Les experts internationaux affirment qu'ils ne s'attendent pas à ce que les cinq États de l'Union européenne, qui ne reconnaissent pas l'indépendance du Kosovo, changent de position, sauf la Grèce, qui est susceptible de changer de position. Ils disent qu'ils doivent attendre que le processus de dialogue entre le Kosovo et la Serbie soit achevé pour voir la position de [...]
Ils disent qu'ils doivent attendre que le processus de dialogue entre le Kosovo et la Serbie soit achevé pour voir la position de ces États de l'UE.
Les experts internationaux, David Phillips et Daniel Serwer, ont déclaré à TV Dukagjin que sur les cinq États de l'UE qui n'ont pas reconnu le Kosovo, la Grèce est susceptible de changer d'avis.
La Grèce reconnaîtra très probablement le Kosovo. Le mur, créé par les 5 États non reconnus, s'effondrera bientôt après que la Grèce ou tout autre pays aura décidé de reconnaître le Kosovo. La Grèce a été désignée pour l'intégration euro-atlantique de tous les États des Balkans occidentaux en 2014. Bien que j'espère que la Grèce modifiera son approche du Kosovo, nous ne pouvons ignorer ses liens étroits avec l'État serbe, cette dernière Grèce soutient fermement l'adhésion à l'Union européenne”, a déclaré Phillips.
La même opinion avec Phillips est partagée par le professeur Daniel Cerer, mais, comme il le dit, il est probable que ces États changeront leur position par rapport au Kosovo.

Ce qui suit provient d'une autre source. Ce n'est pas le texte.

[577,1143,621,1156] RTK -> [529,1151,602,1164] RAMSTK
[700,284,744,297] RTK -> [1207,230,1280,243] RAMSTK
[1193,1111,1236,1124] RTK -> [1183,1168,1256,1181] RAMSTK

La Grèce en particulier semble plus prévisible que les autres États. Bien entendu, tout accord sur le statut final entre Belgrade et Pristina devrait être reconnu par les cinq États inconnus. Mais, je ne vois pas cela se produire si rapidement”, dit Serwer.

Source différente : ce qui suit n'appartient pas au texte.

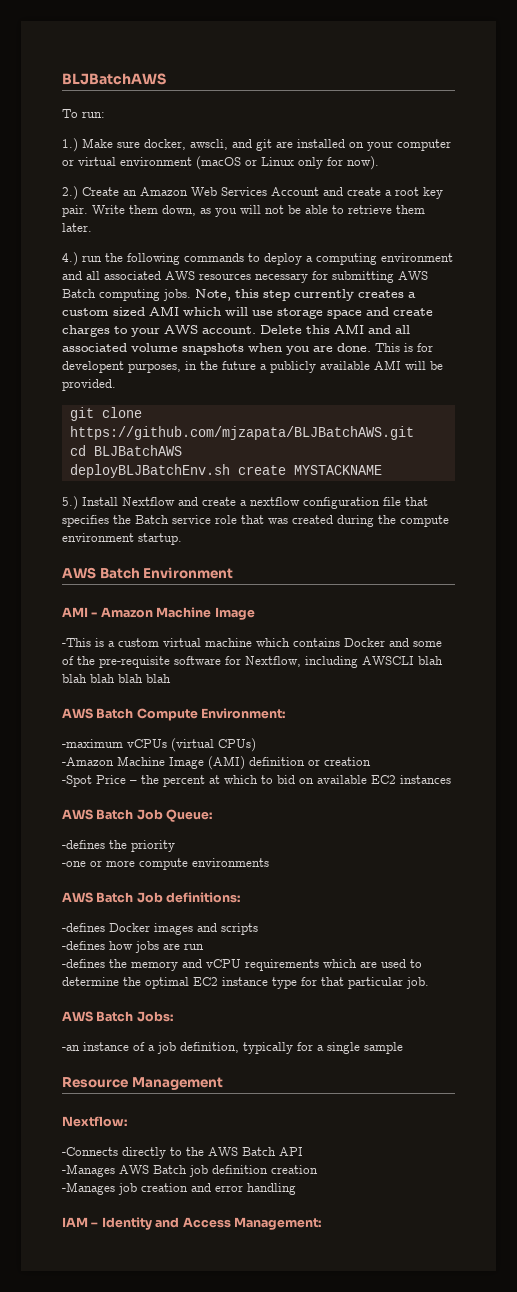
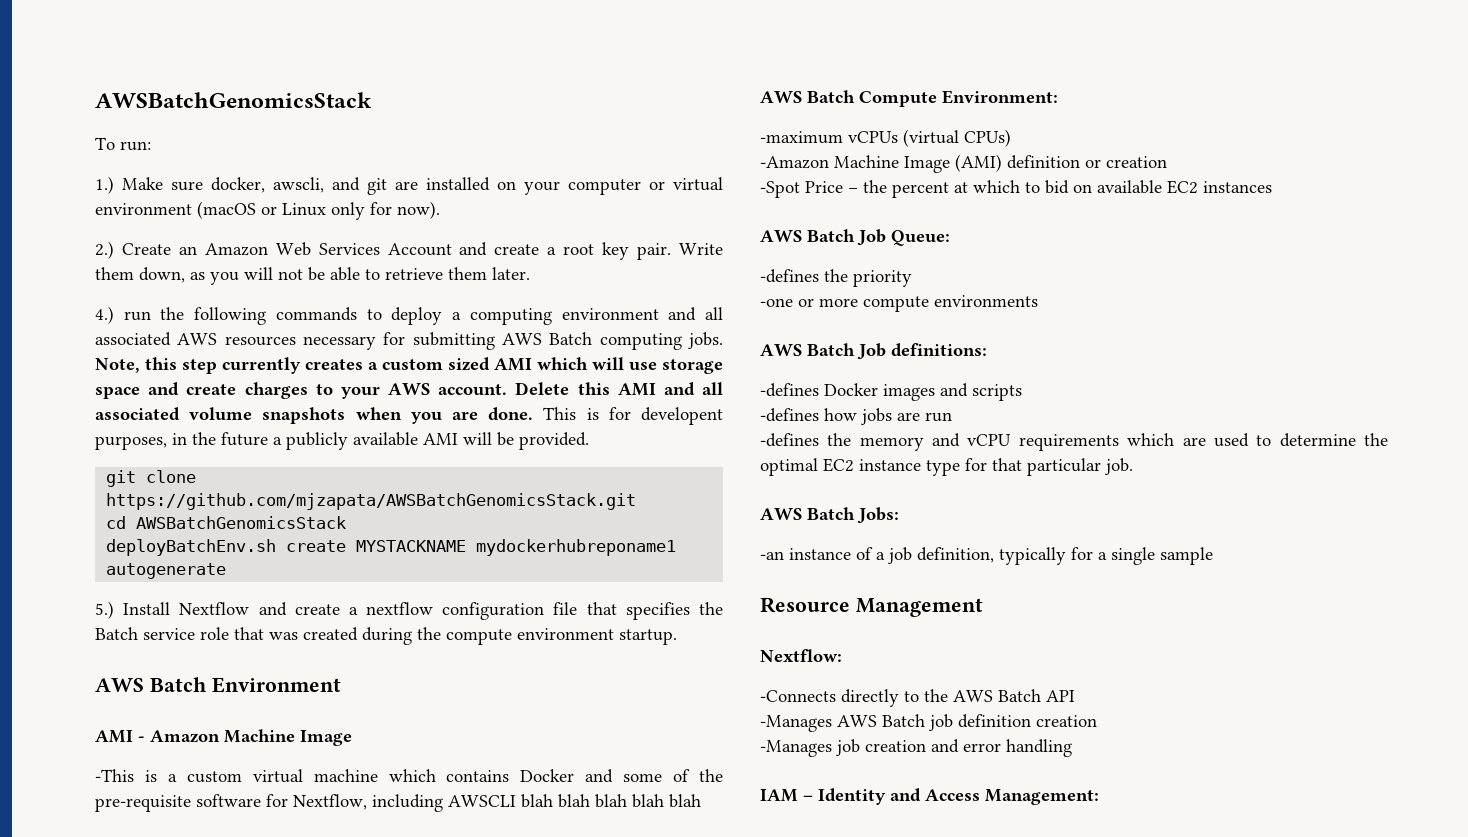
[62,73,166,85] BLJBatchAWS -> [95,92,372,108] AWSBatchGenomicsStack
[69,426,414,440] https://github.com/mjzapata/BLJBatchAWS.git -> [106,493,637,510] https://github.com/mjzapata/AWSBatchGenomicsStack.git
[93,445,182,456] [69,464,230,478] BLJBatchAWS // deployBLJBatchEnv.sh -> [136,516,347,529] [106,539,277,556] AWSBatchGenomicsStack // deployBatchEnv.sh
(382, 470) none -> [476,539,677,556] [106,563,227,579] mydockerhubreponame1 autogenerate

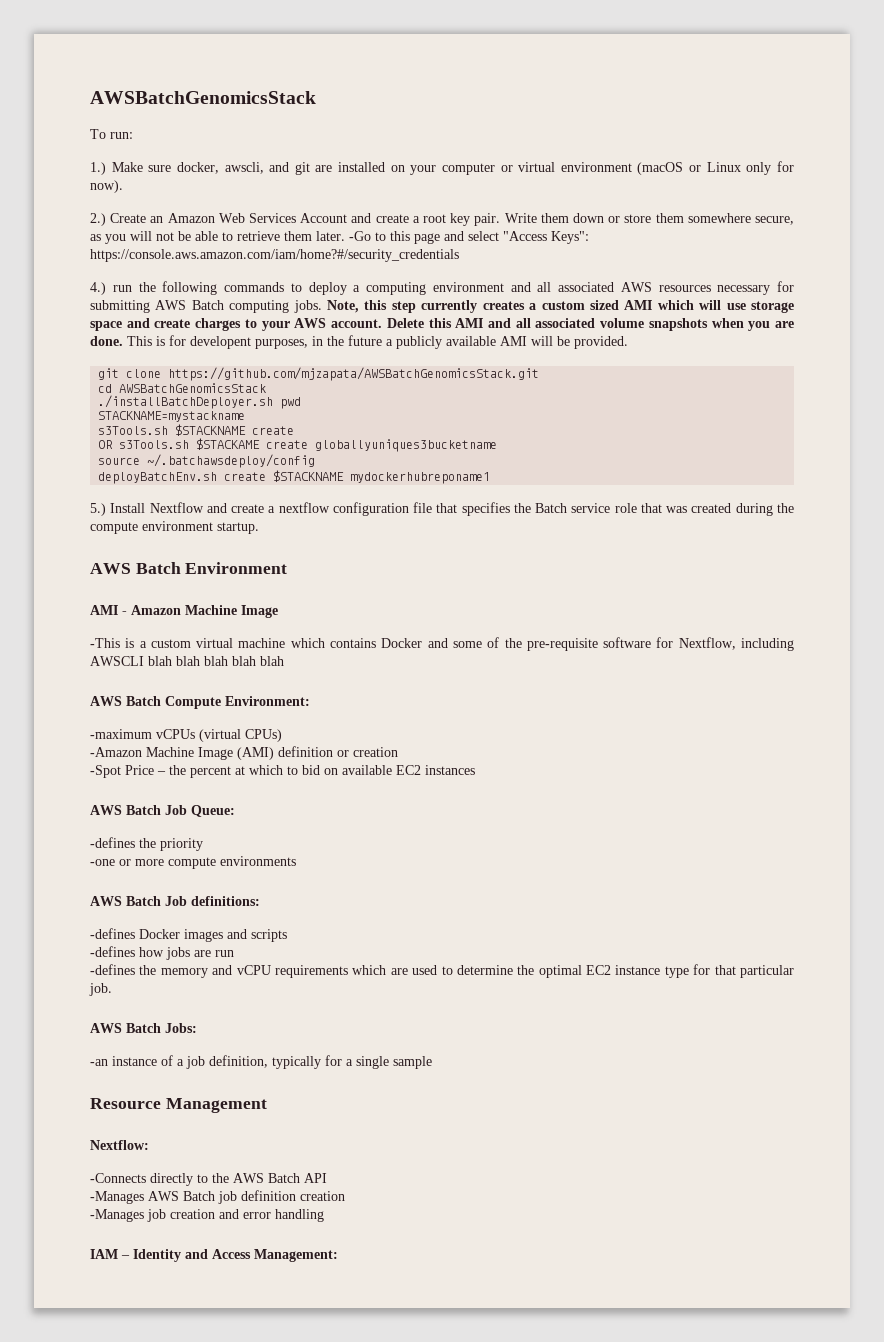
[139,267,185,283] down, -> [572,213,795,225] down or store them somewhere secure,
(530, 273) none -> [349,231,589,244] [90,249,459,262] -Go to this page and select "Access Keys": https://console.aws.amazon.com/iam/home?#/security_credentials
(347, 522) none -> [98,395,302,409] [98,411,246,422] [98,424,295,436] [98,438,498,452] [98,454,316,468] // ./installBatchDeployer.sh pwd // STACKNAME=mystackname // s3Tools.sh $STACKNAME create // OR s3Tools.sh $STACKAME create globallyuniques3bucketname // source ~/.batchawsdeploy/config
[356,540,467,552] MYSTACKNAME -> [273,470,345,482] $STACKNAME
[106,563,227,579] autogenerate -> (491, 478) none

Alors que le rapporteur du Parlement européen Violet Von Cremon dit qu'avec les entretiens qu'elle a eus avec ses collègues des cinq États non reconnus, leur attitude changera à la fin du processus de dialogue.
Tout accord global et contraignant conclu entre Belgrade et Pristina les modifiera. Bien sûr, j'aimerais voir leur attitude changer encore plus tôt, mais c'est difficile à faire. D'autre part, il y a une différence entre les pays qui sont encore en mesure de coopérer et de travailler avec le Kosovo, et ces pays, où pour des raisons purement internes, ils ont de la difficulté à travailler avec le Kosovo”, a déclaré Cromon.
Les États membres de l'UE qui n'ont pas reconnu le Kosovo comme un État indépendant sont Chypre, la Grèce, la Roumanie, la Slovaquie et l'Espagne.